All lines from the one with "BMW-Motorrad 16118541815: 4" through the final line of the records below must be written out exactly, with no other text.

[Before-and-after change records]
^^^^^^^^

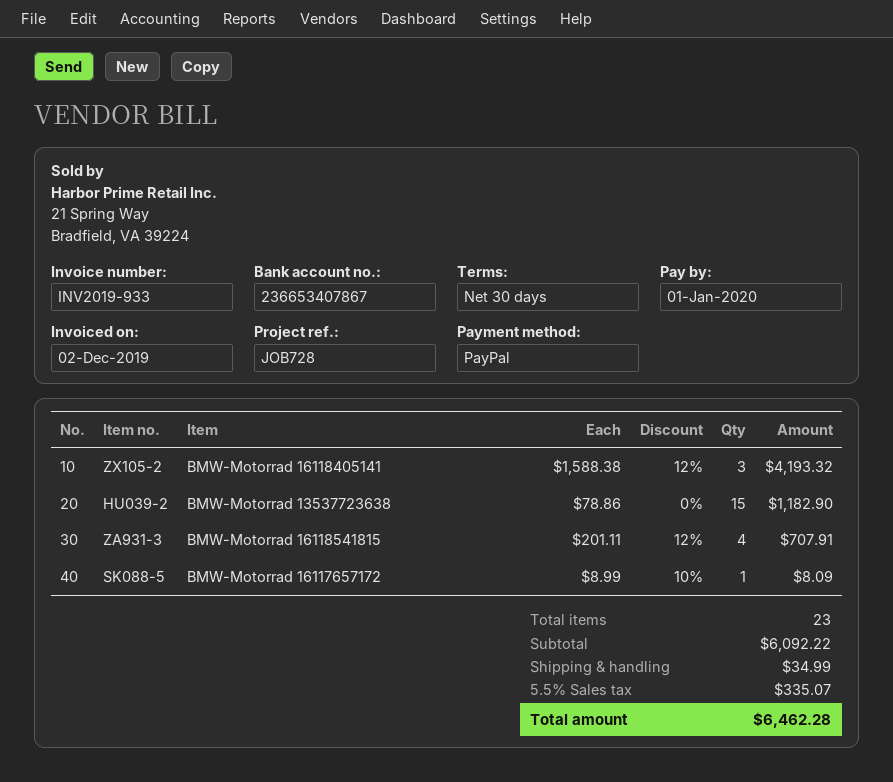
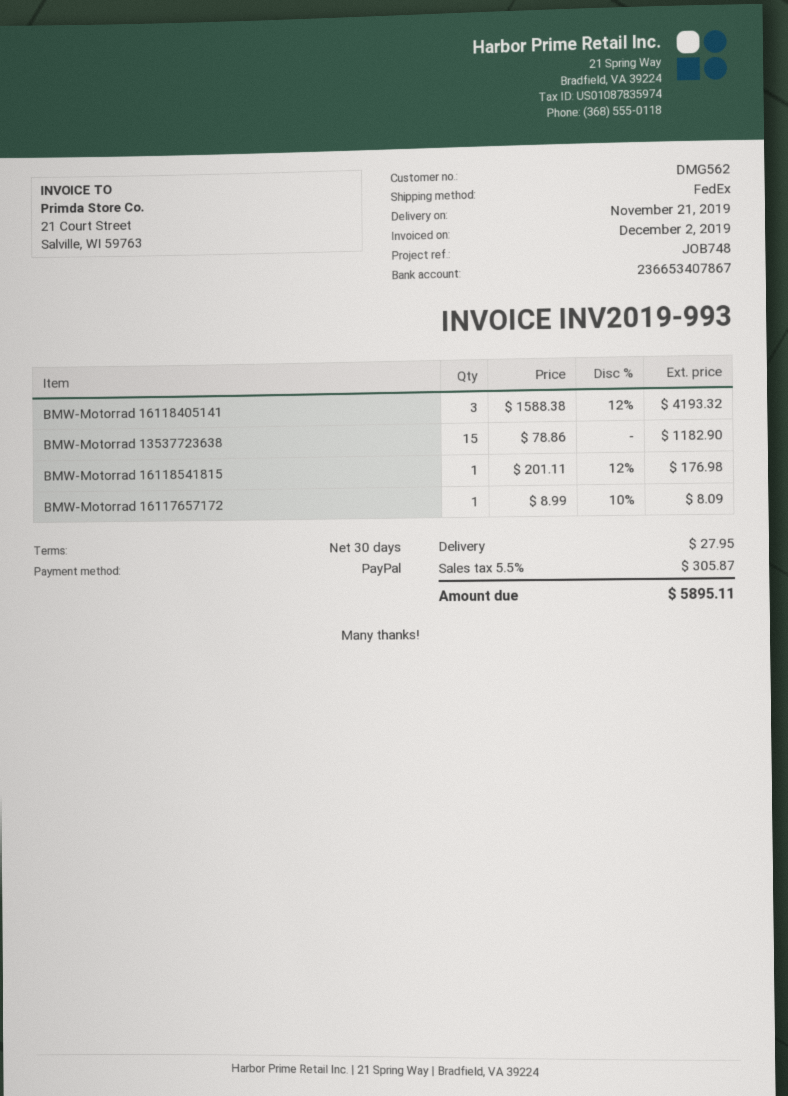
invoice number: INV2019-933 -> INV2019-993
reference: JOB728 -> JOB748
BMW-Motorrad 16118541815: 4 x 201.11 - 12% = 707.91 -> 1 x 201.11 - 12% = 176.98
shipping: 34.99 -> 27.95
tax: 5.5% = 335.07 -> 5.5% = 305.87
total: 6462.28 -> 5895.11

^^^^^^^^

## [Solution to this exercise]
BMW-Motorrad 16118541815: 4 x 201.11 - 12% = 707.91 -> 1 x 201.11 - 12% = 176.98
shipping: 34.99 -> 27.95
tax: 5.5% = 335.07 -> 5.5% = 305.87
total: 6462.28 -> 5895.11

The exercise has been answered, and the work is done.